I asked Cameron how he'd respond to the detractors of the format in general and accusations he and his studios are merely attempting to catch the erstwhile box-office record-holder up with Avatar.

"Well, that's a pretty lofty goal," Cameron replied. "I think we should manage our expectations on that front. Yeah, because we're just greedy motherfuckers. That's all. And we didn't make enough the first time around."

The crowd laughed. "No, look," Cameron continued. "It just felt right in the centenary of the sinking of Titanic to bring this back out for fans who either are fans of the movie but have never had the widescreen experience or are fans of the movie who remember it from back then and want to re-experience that. I think it's perfectly valid. And by the way, let's remind ourselves: Hollywood is business, you know. And there's nothing wrong with that. And I personally am interested in fostering and promoting 3-D as a viable business -- and not only for the cinema, but the home market as well. And so having a successful film in 3-D is a good thing. Whether I'm involved with it or not, I'm happy. It doesn't matter what that 3-D title is -- whether it's Transformers or what it is, because it helps the business.

"Over the last four years, we've gone from 1 percent of movie revenues to 21 percent of movie revenues in 3-D, and it's a steadily rising curve. But there's this kind of story out there -- which is really perceptual; it's really just been sort of generated by the media -- that there's no real business basis for it. That 3-D is waning or the bubble's bursting or the fad is over. Which is not the case. 3-D revenues have gone up 40 percent year over year for three straight years and are projecting to do the same thing next year. So how is that a bad business story? It's not."

"And Jim," Landau added, "I think you said that if you were to do Titanic over today--"

"Oh, I'd have shot it in 3-D," Cameron said. "To me, the big factor here is the idea of a theatrical re-release. The 3-D is just a part of that. If I had my druthers, people would only see my movies in theaters. That's not a reality; it hasn't been a practical reality since I started as a director 30 years ago. There were already VHS and Beta at that point. So we've always had to compromise between the small screen and the big screen."

"And in addition to the timing of the centennial," Landau said, "just from our schedule -- Jim's schedule, more importantly -- we're going to be going into production on two Avatar sequels and [be] off the grid for a number of years, and this was the window of time where we could take the creative resources and apply it to this process."

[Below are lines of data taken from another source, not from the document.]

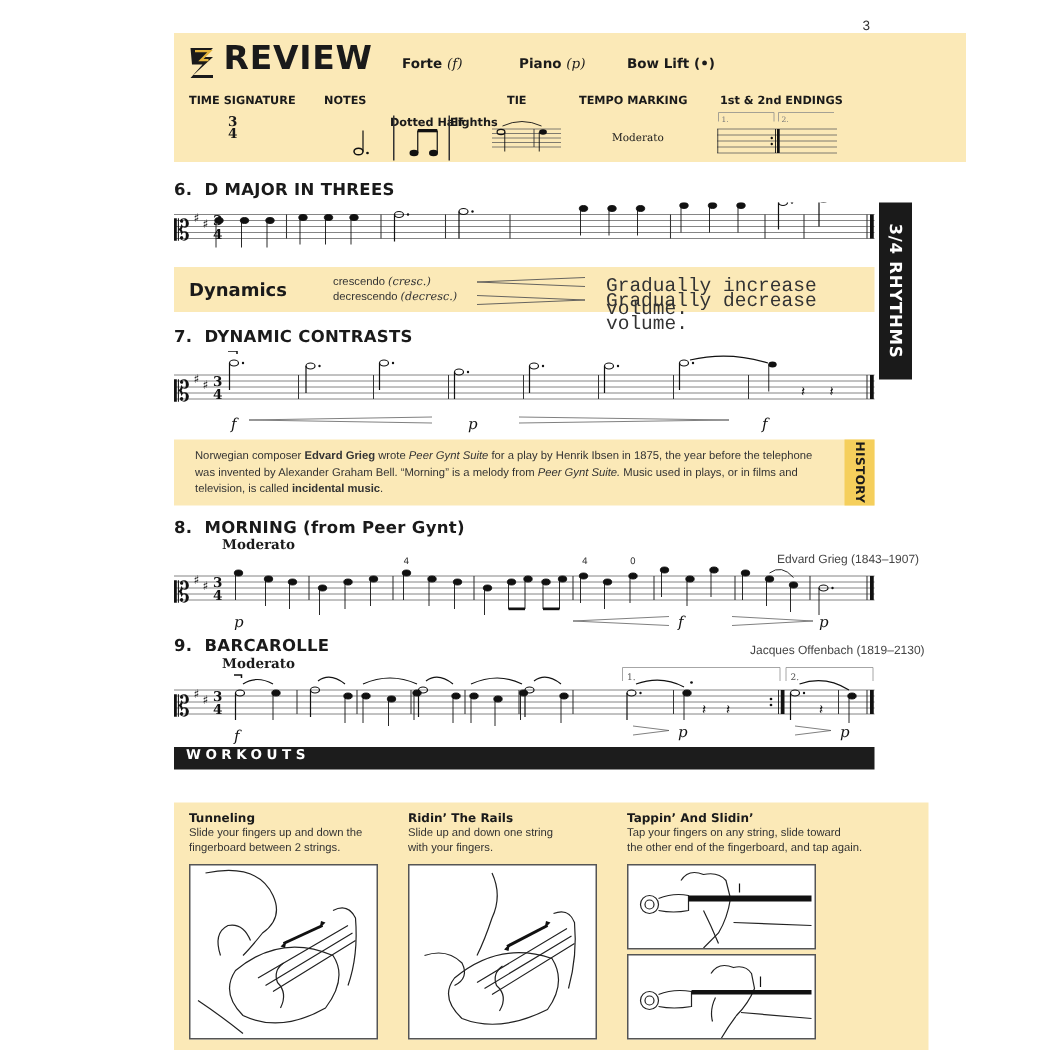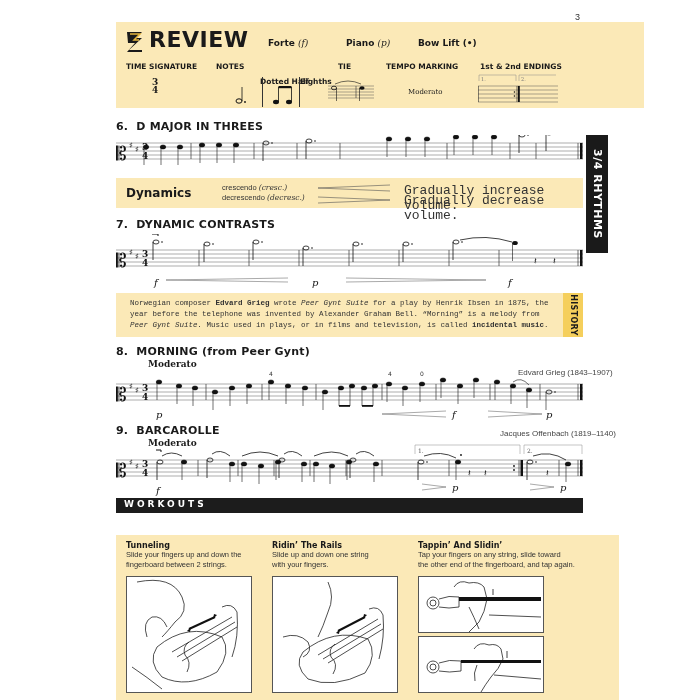--- a/index.html
+++ b/index.html
@@ -37,7 +37,7 @@
 
   
   .history { position:absolute; left:116px; top:293px; width:467px; height:44px; background:#fbe9b7; }
-  .history p { position:absolute; left:14px; top:5px; right:34px; margin:0; font-size:7.5px; line-height:11px; color:#333; font-family:Liberation Mono, monospace; }
+  .history p { position:absolute; left:14px; top:5px; right:34px; margin:0; font-size:7.5px; line-height:11px; color:#333; font-family:Liberation Sans, sans-serif; }
   .history-tab { position:absolute; right:0; top:0; width:20px; height:44px; background:#f5cf5c; }
   .history-tab span { position:absolute; left:50%; top:50%; transform:translate(-50%,-50%) rotate(90deg); font-size:8px; font-weight:bold; letter-spacing:0.3px; white-space:nowrap; }
 

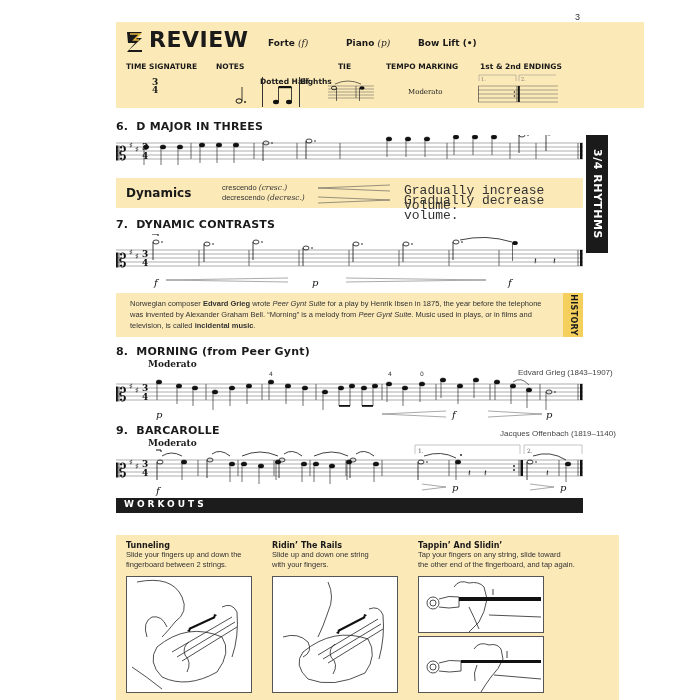--- a/index.html
+++ b/index.html
@@ -393,7 +393,7 @@
 
 <div class="ex-title" style="left:116px; top:424px;"><span>9.</span>&nbsp;&nbsp;<span>BARCAROLLE</span></div>
 <div class="tempo" style="left:148px; top:438px;">Moderato</div>
-<div class="composer" style="left:476px; top:429px;">Jacques Offenbach (1819–1140)</div>
+<div class="composer" style="left:476px; top:429px;">Jacques Offenbach (1819–2130)</div>
 <div class="staff" style="left:116px; top:444px;">
   <svg width="468" height="52">
     <g stroke="#888" stroke-width="0.5" fill="none">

Cameron paused. "Yeah," he said. "I kind of don't really know how to answer that question. I mean, was Lion King just pure greed, or was it giving people something that they wanted? You know? I think whenever a film is successful, it means that you're putting something into the marketplace that people actually desire, and I don't have a problem with that. I sleep well at night."

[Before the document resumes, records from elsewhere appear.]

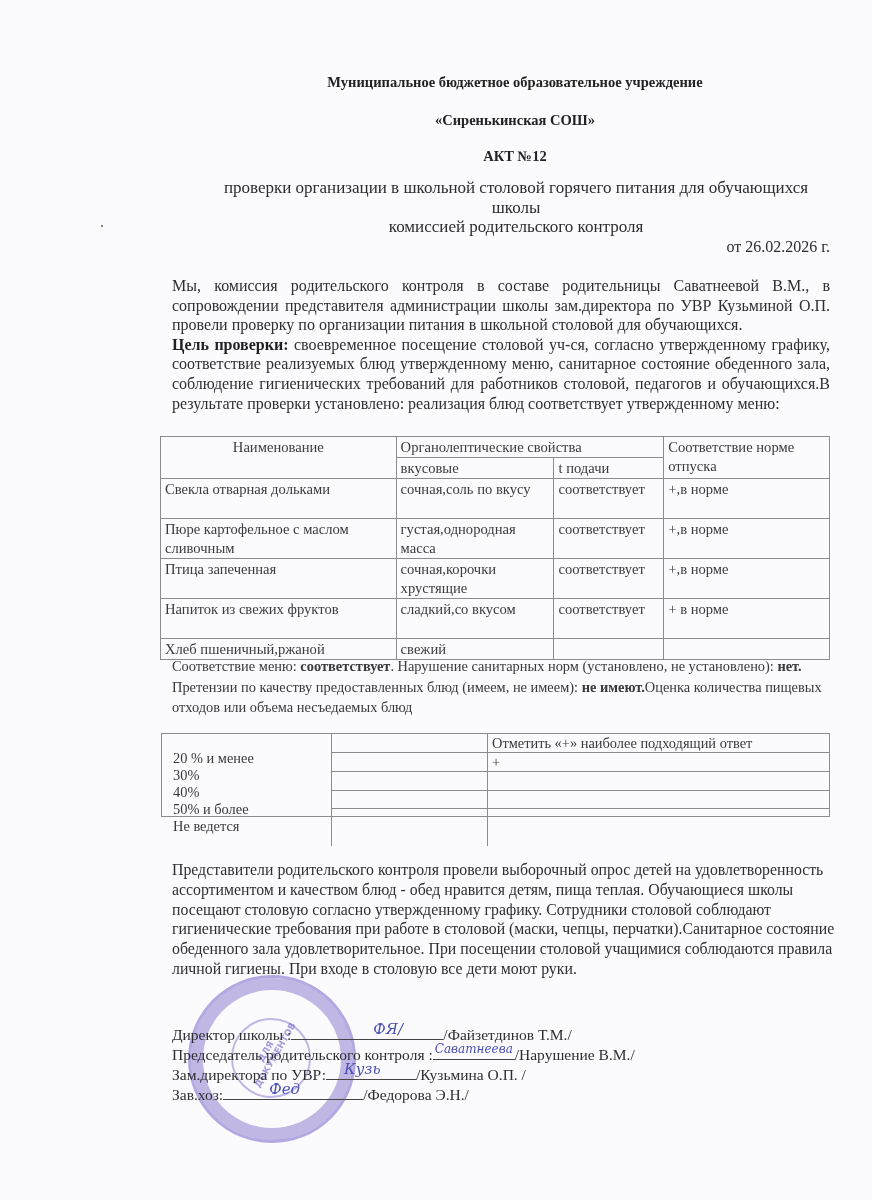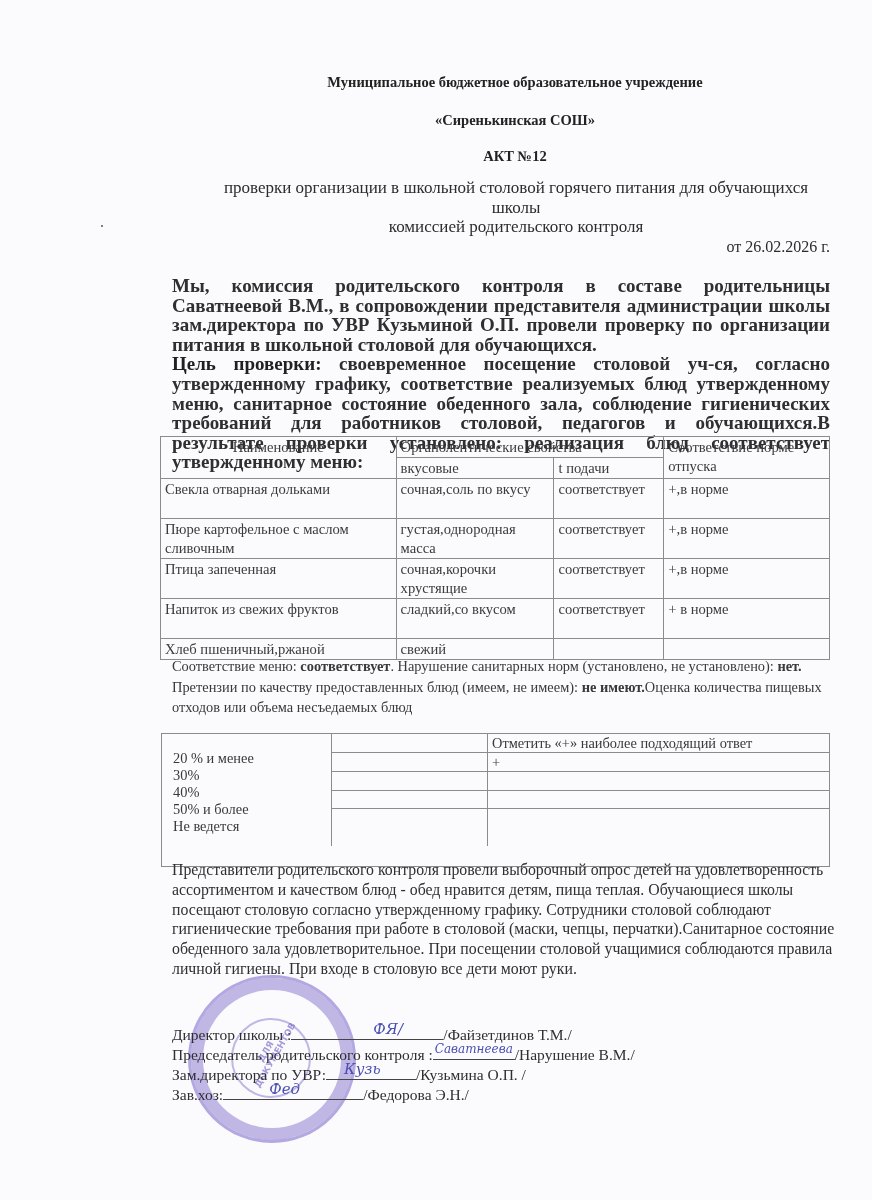--- a/index.html
+++ b/index.html
@@ -13,7 +13,7 @@
   .center { text-align:center; }
   .hdr { font-weight:bold; font-size:14.5px; color:#222; }
   .sub { font-size:17px; line-height:19.5px; color:#2b2b30; }
-  .para { font-size:19px; line-height:19.6px; text-align:justify; text-align-last:left; color:#2e2e33;font-weight:bold; }
+  .para { font-size:16px; line-height:19.6px; text-align:justify; text-align-last:left; color:#2e2e33; }
   .para b { color:#1f1f24; }
   table { border-collapse:collapse; font-size:14.6px; color:#3a3a40; }
   td { border:1px solid #8a8a90; vertical-align:top; padding:1px 4px 0 4px; line-height:19px; }

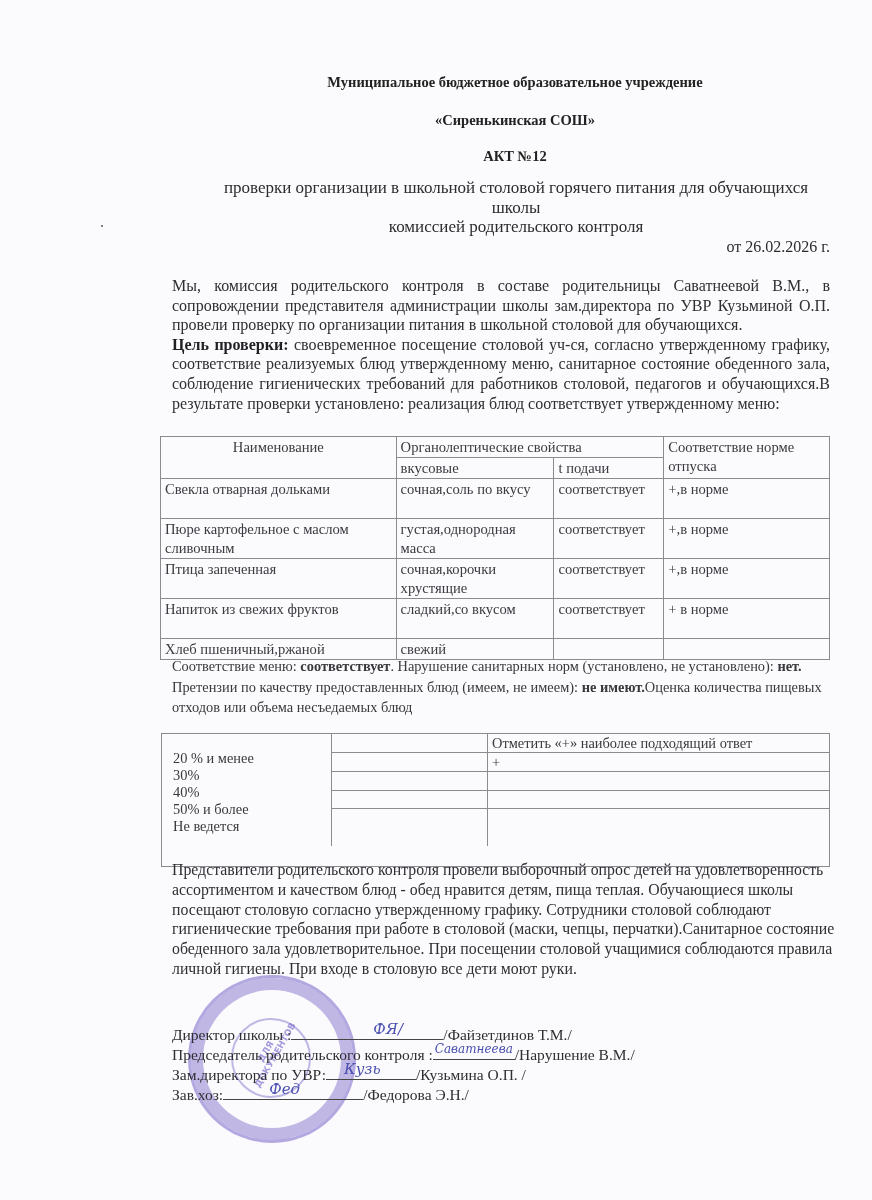--- a/index.html
+++ b/index.html
@@ -110,7 +110,7 @@
   <span>Соответствие меню: </span><b>соответствует</b><span>. Нарушение санитарных норм (установлено, не установлено): </span><b>нет.</b><span> Претензии по качеству предоставленных блюд (имеем, не имеем): </span><b>не имеют.</b><span>Оценка количества пищевых отходов или объема несъедаемых блюд</span>
 </div>
 
-<div class="abs" style="left:161px; top:733px; width:669px; height:134px; border:1px solid #8a8a90; box-sizing:border-box;">
+<div class="abs" style="left:161px; top:733px; width:669px; height:84px; border:1px solid #8a8a90; box-sizing:border-box;">
   <div class="abs" style="left:169px; top:0; width:1px; height:112px; background:#8a8a90;"></div>
   <div class="abs" style="left:325px; top:0; width:1px; height:112px; background:#8a8a90;"></div>
   <div class="abs" style="left:169px; top:18px; width:498px; height:1px; background:#8a8a90;"></div>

I don't doubt it, and I'll be right back at the front of the line next spring when Titanic makes its 3-D encore. Odds are good that you will be, too. But as its director alludes, the film's monolithic status does overshadow its accuracy as a barometer of 3-D's creative power and influence. The true test will be the work of its converts and acolytes -- the Michael Bays and Werner Herzogs and, indeed, Martin Scorseses of the world -- who advance the art from the conceptualization phase forward through production itself. For now, though, its my memory sold back to me. I can't put a price on it, but if a visionary like Jim Cameron thinks he can -- from an $18 million conversion to an $18 ticket -- I'm more than happy to listen to his pitch.